Count 8: Membership in a criminal organization, the NSDAP and the SS

== Defendants ==

| Name | Photo | Function | Verdict and sentence |
|---|---|---|---|
| Ernst von Weizsäcker |  | Permanent Secretary of State in the Auswärtiges Amt (Foreign Ministry) under Ribbentrop until 1943, then ambassador to the Holy See; SS-Brigadeführer. | 7 years for counts 1 and 5; count 1 overturned and reduced to 5 years on 12 December 1949; commuted to time served and released in October 1950; died in 1951 |
| Gustav Adolf Steengracht von Moyland |  | Successor of von Weizsäcker as Secretary of State in the Foreign Ministry (until 1945). | 7 years for counts 3 and 5; count 3 overturned and reduced to 5 years on 12 December 1949; released in January 1950; died in 1969 |
| Wilhelm Keppler |  | Secretary of State; Hitler's advisor for economy. | 10 years for counts 1, 5, 6, and 8; commuted to time served and released in February 1951 |
| Ernst Wilhelm Bohle |  | NS-Gauleiter, Secretary of State in the Foreign Ministry; head of the Auslandorganisation (foreign organization) of the NSDAP. | 5 years for count 8; released in December 1949; died in 1960 |
| Ernst Woermann |  | Secretary in the Foreign Ministry; head of the political division.

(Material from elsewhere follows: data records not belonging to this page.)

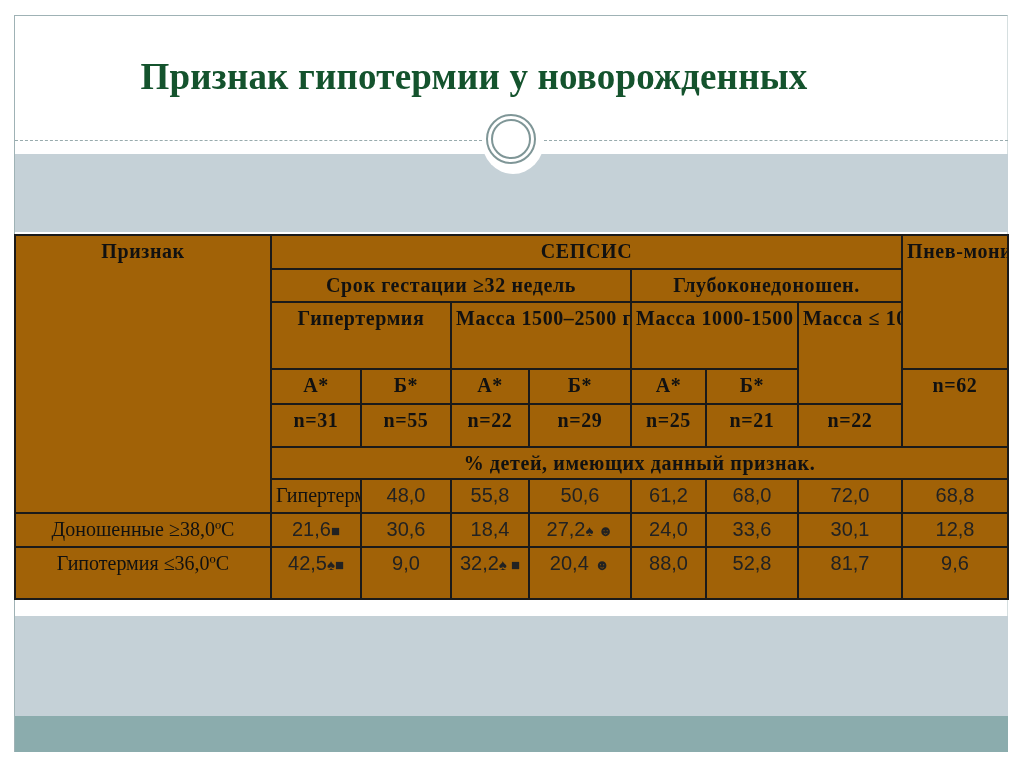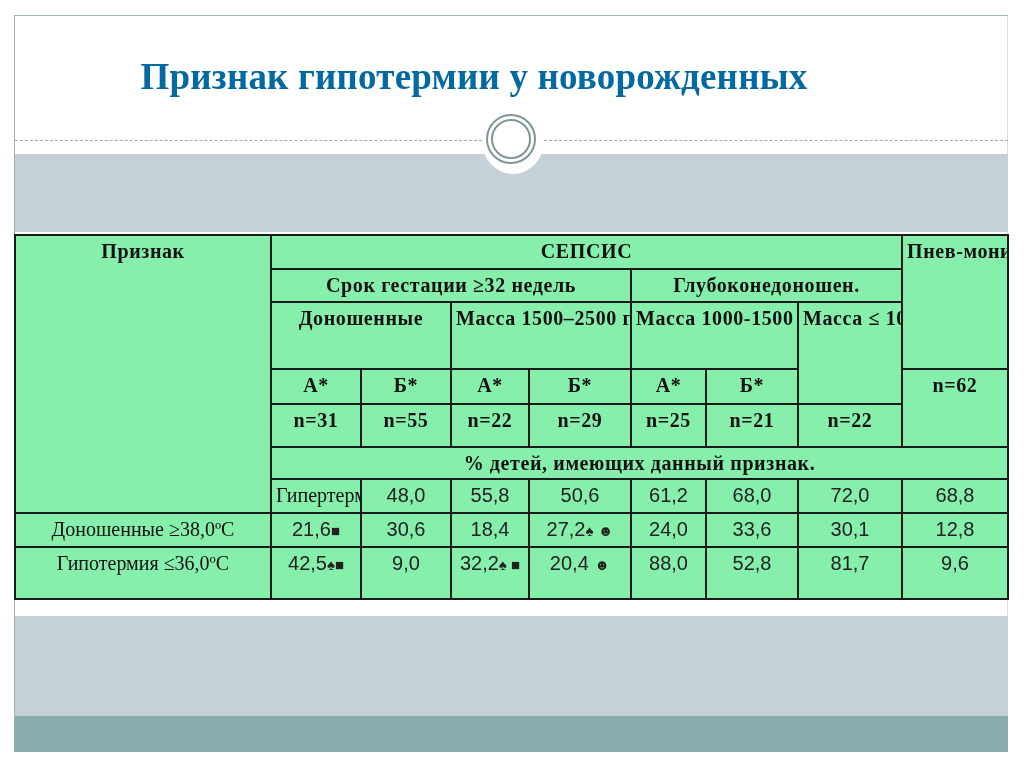--- a/index.html
+++ b/index.html
@@ -16,7 +16,7 @@
     .title {
       position: absolute; left: 14px; top: 55px; width: 920px; text-align: center;
       font-family: "Liberation Serif", serif; font-weight: bold; font-size: 37px;
-      color: #0369a1; letter-spacing: 0.2px;
+      color: #14532d; letter-spacing: 0.2px;
     }
     .dotline {
       position: absolute; top: 140px; height: 0; border-top: 1px dashed #98abad;

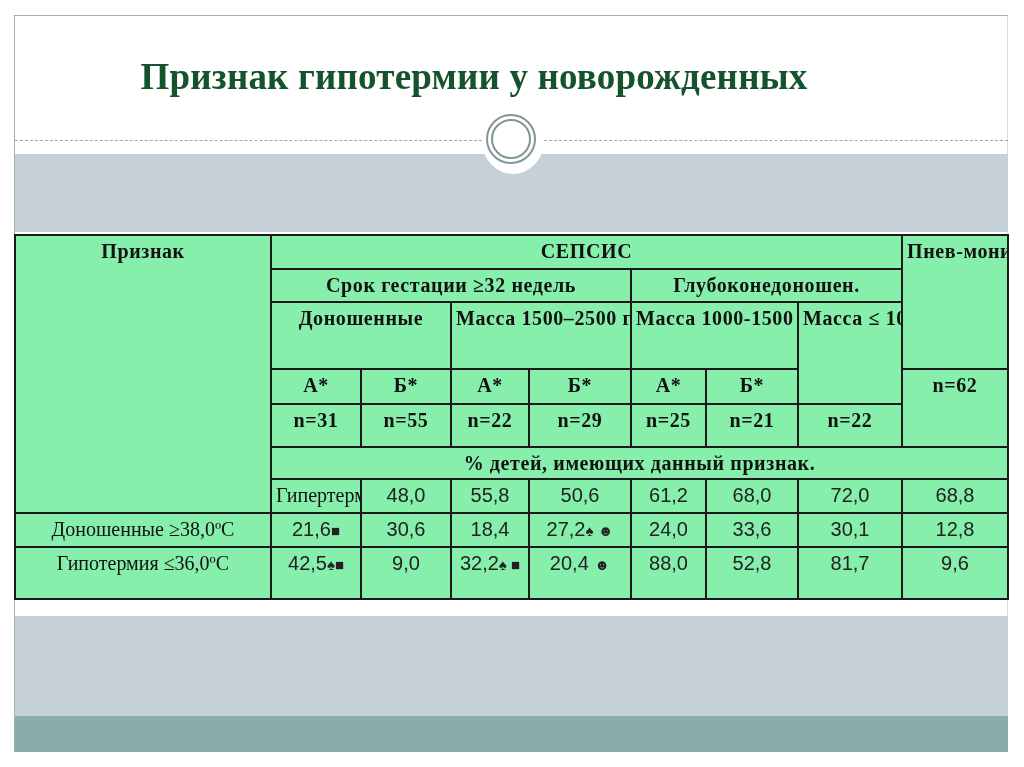--- a/index.html
+++ b/index.html
@@ -45,7 +45,7 @@
     table.data {
       position: absolute; left: 14px; top: 234px;
       border-collapse: collapse; table-layout: fixed;
-      width: 993px; background: #86efac; color: #111;
+      width: 993px; background: #a16207; color: #111;
     }
     table.data td {
       border: 2px solid #1a1a1a; padding: 0 4px; text-align: center; vertical-align: top;

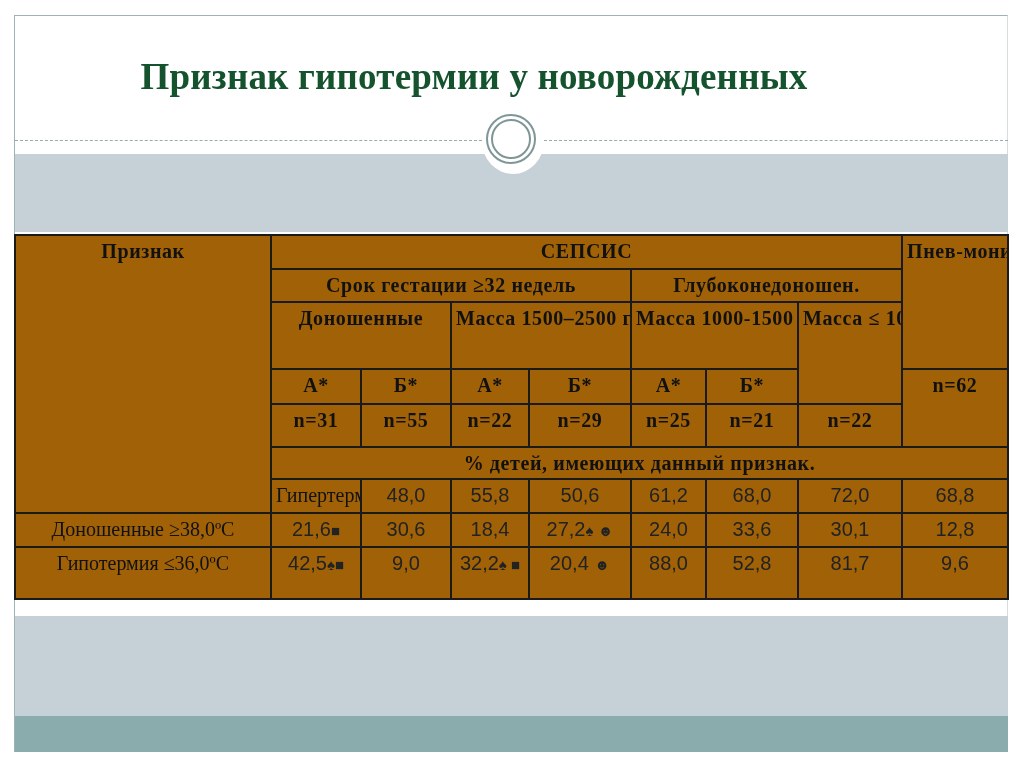--- a/index.html
+++ b/index.html
@@ -98,7 +98,7 @@
     <td class="hb" colspan="3">Глубоконедоношен.</td>
   </tr>
   <tr style="height:67px">
-    <td class="hb" colspan="2">Доношенные</td>
+    <td class="hb" colspan="2">Гипертермия</td>
     <td class="hb wrap" colspan="2">Масса 1500–2500 гр</td>
     <td class="hb wrap" colspan="2">Масса 1000-1500 гр</td>
     <td class="hb wrap" rowspan="2">Масса ≤ 1000 гр</td>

German Ambassador to China, Wang Jingwei regime. | 7 years for counts 1 and 5; count 1 overturned and reduced to 5 years on 12 December 1949; released in January 1950; died in 1979 |
| Karl Ritter |  | Liaison between Foreign Office and the High Command of the German armed forces. | 4 years for count 3; released after the judgment; died in 1968 |
| Otto von Erdmannsdorff |  | Secretary in the Foreign Ministry; deputy to Woermann. | Acquitted; died in 1978 |
| Edmund Veesenmayer |  | Plenipotentiary in Hungary. | 20 years for counts 5, 7, and 8; commuted to 10 years in January 1951; released in December 1951; died in 1977 |
| Hans Heinrich Lammers |  | Head of the Reich Chancellery. Indicted on all counts. | 20 years for counts 1, 3, 5, 7, and 8; commuted to 10 years in January 1951; released in December 1951; died in 1962 |
| Wilhelm Stuckart |  | Secretary of State in the Interior Ministry. | Time served (3 years and 10 months) for counts 5, 6, and 8. Died in a car crash in 1953.^{1} |
| Richard Walther Darré |  | Minister for Food and Agriculture. | 7 years for counts 5, 6, and 8; released in August 1950; died in 1953 |
| Otto Meissner |  | Head of the Presidential Chancellery. | Acquitted; died in 1953 |
| Otto Dietrich |  | Reich Press Chief of the NSDAP and Secretary of State in the Propagandaministerium. | 7 years for counts 5 and 8; released in 1950; died in 1952 |
| Gottlob Berger |  | Head of the SS Main Office, SS-Obergruppenführer. | 25 years imprisonment for counts 3, 5, 7, and 8; commuted to 10 years in January 1951; released in December 1951 |
| Walter Schellenberg |  | Second-in-command of the Gestapo, head of the SD and the Abwehr, and successor of Wilhelm Canaris as the head of the Combined Secret Services; SS-Brigadeführer. | 6 years for counts 5 and 8; released in December 1950; died in 1952 |
| Lutz Graf Schwerin von Krosigk |  | Minister of Finance, de facto Chancellor of Germany, officially titled "Leading Minister", in May 1945 after the death of Joseph Goebbels. | 10 years for counts 5 and 6; commuted to time served and released in February 1951 |
| Emil Puhl |  | Vice-president of the Reichsbank. | 5 years for count 5; released in December 1949; died in 1962 |
| Paul Körner |  | Secretary of State and deputy to Göring in the Four Year Plan; SS-Obergruppenführer. | 15 years for counts 1, 6, 7, and 8; commuted to 10 years in January 1951; released in December 1951; died in 1957 |
| Paul Pleiger |  | Head of the Reichswerke Hermann Göring (confiscated steel plants employing slave laborers). | 15 years for counts 6 and 7; commuted to 10 years in January 1951; released in December 1951 |
| Hans Kehrl [de] |  | Secretary in the Ministry of Armament; head of the planning office. | 15 years for counts 5-8; commuted to time served and released in February 1951 |
| Karl Rasche |  | Director of the Dresdner Bank. | 7 years for counts 6 and 8; released in August 1950; died in 1951 |

 Stuckart was tried again in 1950 before a denazification court and sentenced as a Mitläufer (follower) a fine of DM 50,000.

Herbert Backe, the former minister for agriculture who should also have been tried, committed suicide on 6 April 1947 while in custody awaiting the trial.